Teteras calientes. Este depósito necesita urgente reparación. Debo detenerme y
mirar las ventanas quebradas y mugrientas, y ver qué se guarda. El sol es débil,
Mary. La ciudad sufre de vacío. ¿Es posible que todos estén realmente en las casas?
Allí adentro es Navidad y hay fuego y los chicos se entretienen con juguetes de
hojalata. Es el sector más extraño de Londres que no es una cosa y ciertamente
tampoco es otra.
Descendía caminando la cuesta del puente dejando atrás el edificio derruido,
una oscura figura erecta y un extraño. Vengan aquí hasta que les diga. Dónde está el
mar alto y los vientos suaves y húmedos y tibios, a veces manchados de sol, con la
paz tan absurda por desear donde todo está dicho y habla. En una noche de
invierno oí caballos en un camino rural, arrancando chispas a las piedras. Sabía que
huían y que cruzarían los campos donde el repiqueteo de cascos llegaría a mis oídos.
Y dije están corriendo hacia la muerte y lo hacen con cierto espíritu y sus ojos están
locos y muestran los dientes.
La compasión de Dios
para el absurdo
hombre de mazapán.
JAMES PATRICK DONLEAVY, nació en Nueva York en 1926, de padres
inmigrantes irlandeses. Después de servir en la Marina durante la Segunda Guerra
Mundial, se trasladó a Dublín para estudiar en Trinity College, pero lo abandonó
para dedicarse a la escritura.
El hombre de mazapán, su primera novela, tardó varios años en ser publicada,
puesto que la mayoría de los editores temían ser procesados por obscenidad y
finalmente vio la luz en París, en Olympia Press, la misma editorial que había
publicado a Henry Miller y Samuel Beckett. El hombre de mazapán estuvo prohibida
en Irlanda durante veinte años y, en 1959, una adaptación teatral en Dublín hubo de
ser retirada debido a las presiones clericales.

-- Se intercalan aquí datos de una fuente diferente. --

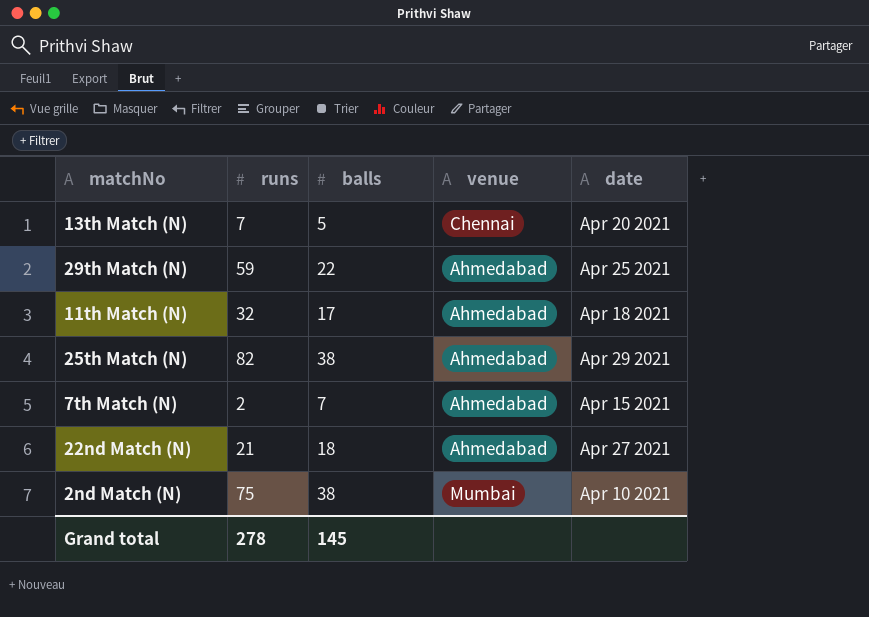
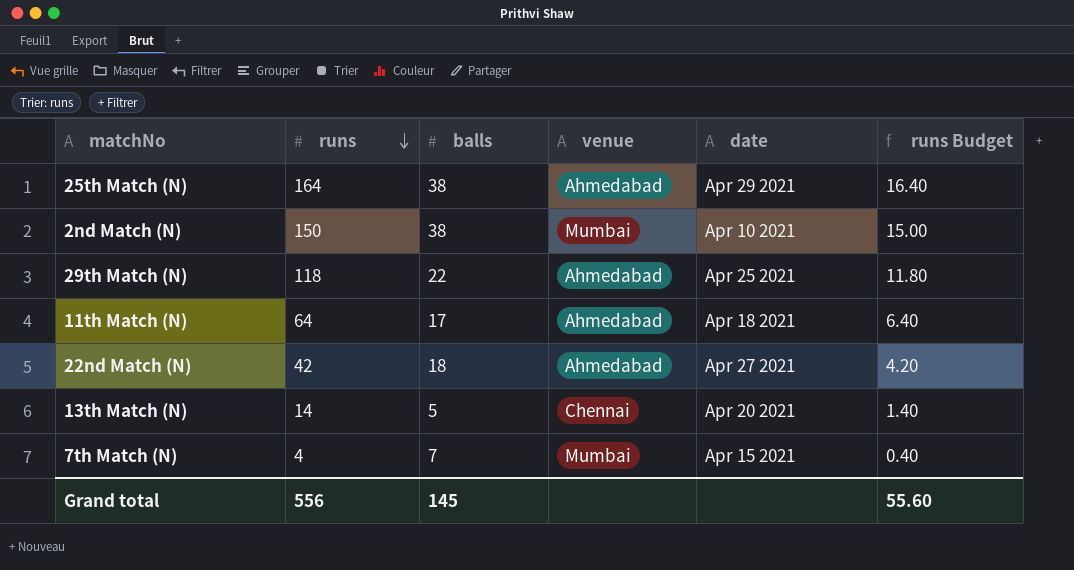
row order: none -> runs descending
column runs Budget | formula: none -> [runs] * 0.1
25th Match (N) | runs: 82 -> 164
2nd Match (N) | runs: 75 -> 150
29th Match (N) | runs: 59 -> 118
11th Match (N) | runs: 32 -> 64
22nd Match (N) | runs: 21 -> 42
13th Match (N) | runs: 7 -> 14
7th Match (N) | runs: 2 -> 4
7th Match (N) | venue: Ahmedabad -> Mumbai
Grand total | runs: 278 -> 556

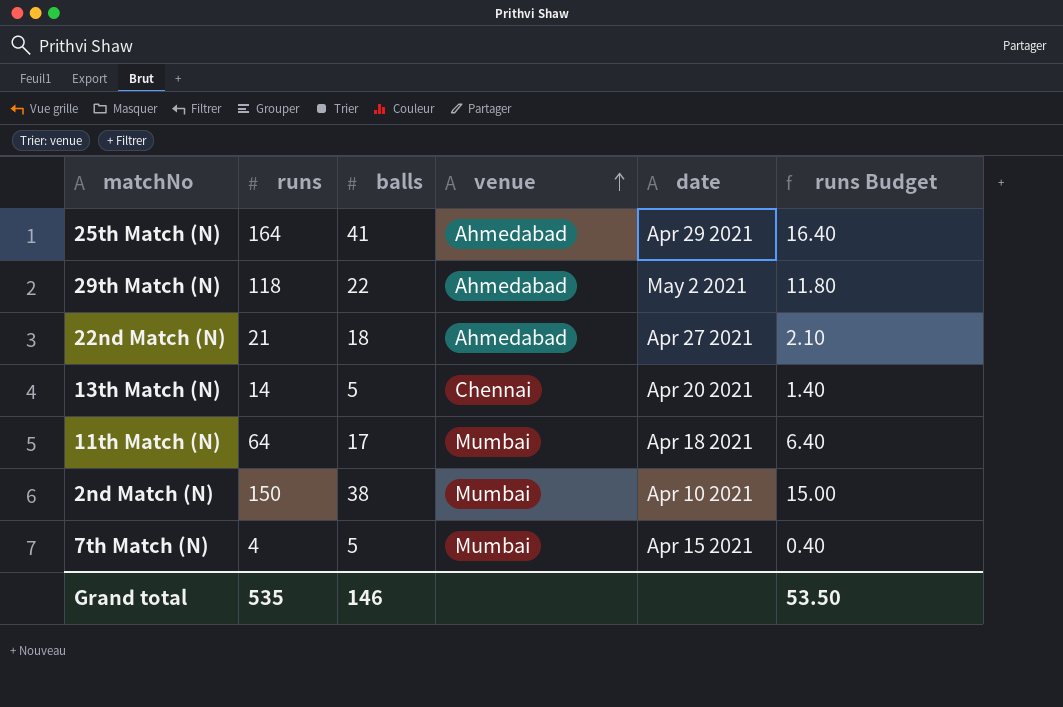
row order: runs descending -> venue ascending
25th Match (N) | balls: 38 -> 41
29th Match (N) | date: Apr 25 2021 -> May 2 2021
22nd Match (N) | runs: 42 -> 21
22nd Match (N) | runs Budget: 4.20 -> 2.10
11th Match (N) | venue: Ahmedabad -> Mumbai
7th Match (N) | balls: 7 -> 5
Grand total | runs: 556 -> 535
Grand total | balls: 145 -> 146
Grand total | runs Budget: 55.60 -> 53.50

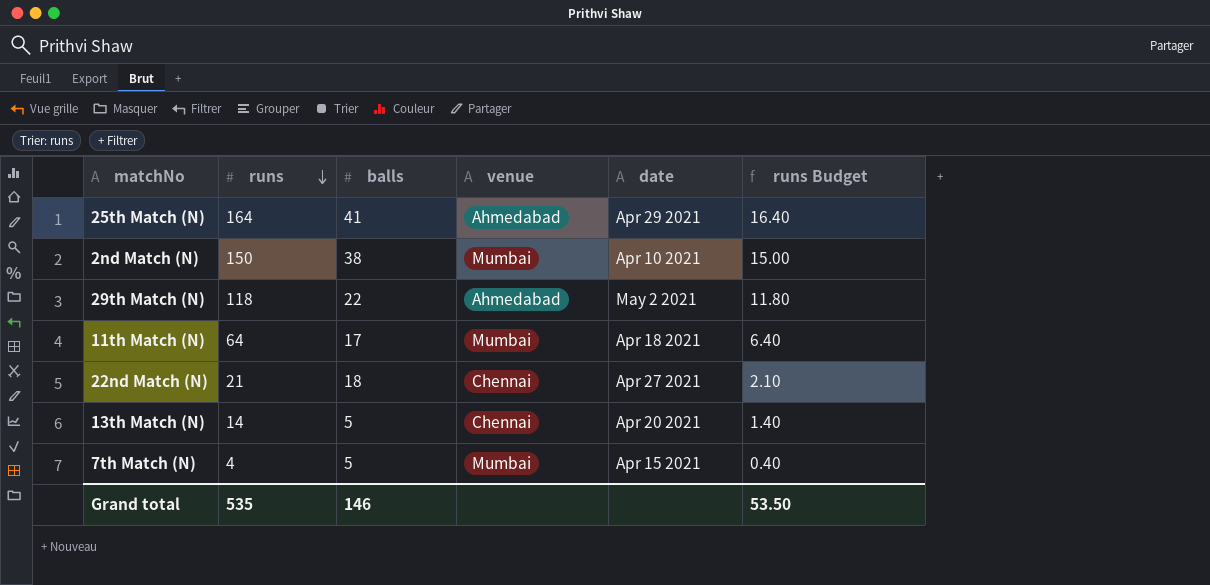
row order: venue ascending -> runs descending
22nd Match (N) | venue: Ahmedabad -> Chennai

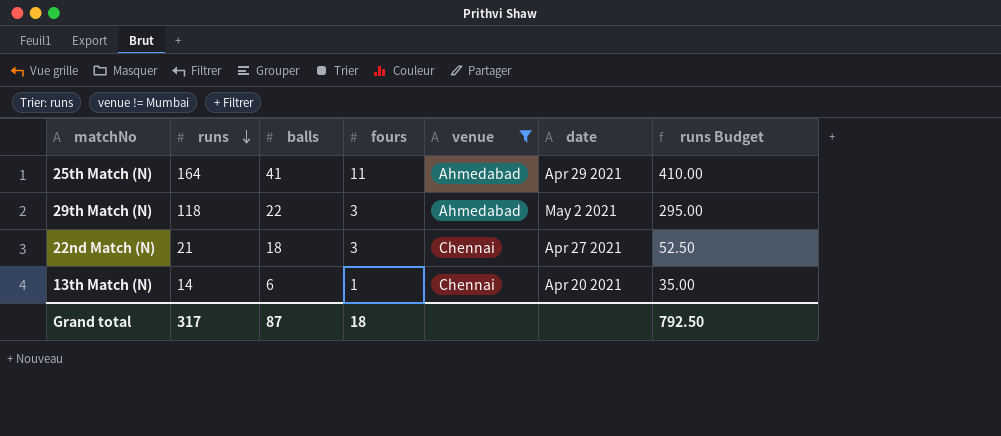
filter: none -> venue != Mumbai
column fours | position: none -> 4
column runs Budget | formula: [runs] * 0.1 -> [runs] * 2.5
13th Match (N) | balls: 5 -> 6
Grand total | runs: 535 -> 317
Grand total | balls: 146 -> 87
Grand total | runs Budget: 53.50 -> 792.50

Entre sus obras, cabe destacar Un hombre singular (1963), Las bestiales
bienaventuranzas de Balthazar B (1968), Cuento de hadas en Nueva York (1973), y Nuestra
señora de los váteres inmaculados (1997) —varias de las cuales han sido llevadas a la
escena—, así como su autobiografía, The History of the Ginger Man (1994).
Actualmente, Donleavy vive en Irlanda, dedicado a la agricultura, a la escritura y a
la pintura, una de sus más arraigadas aficiones.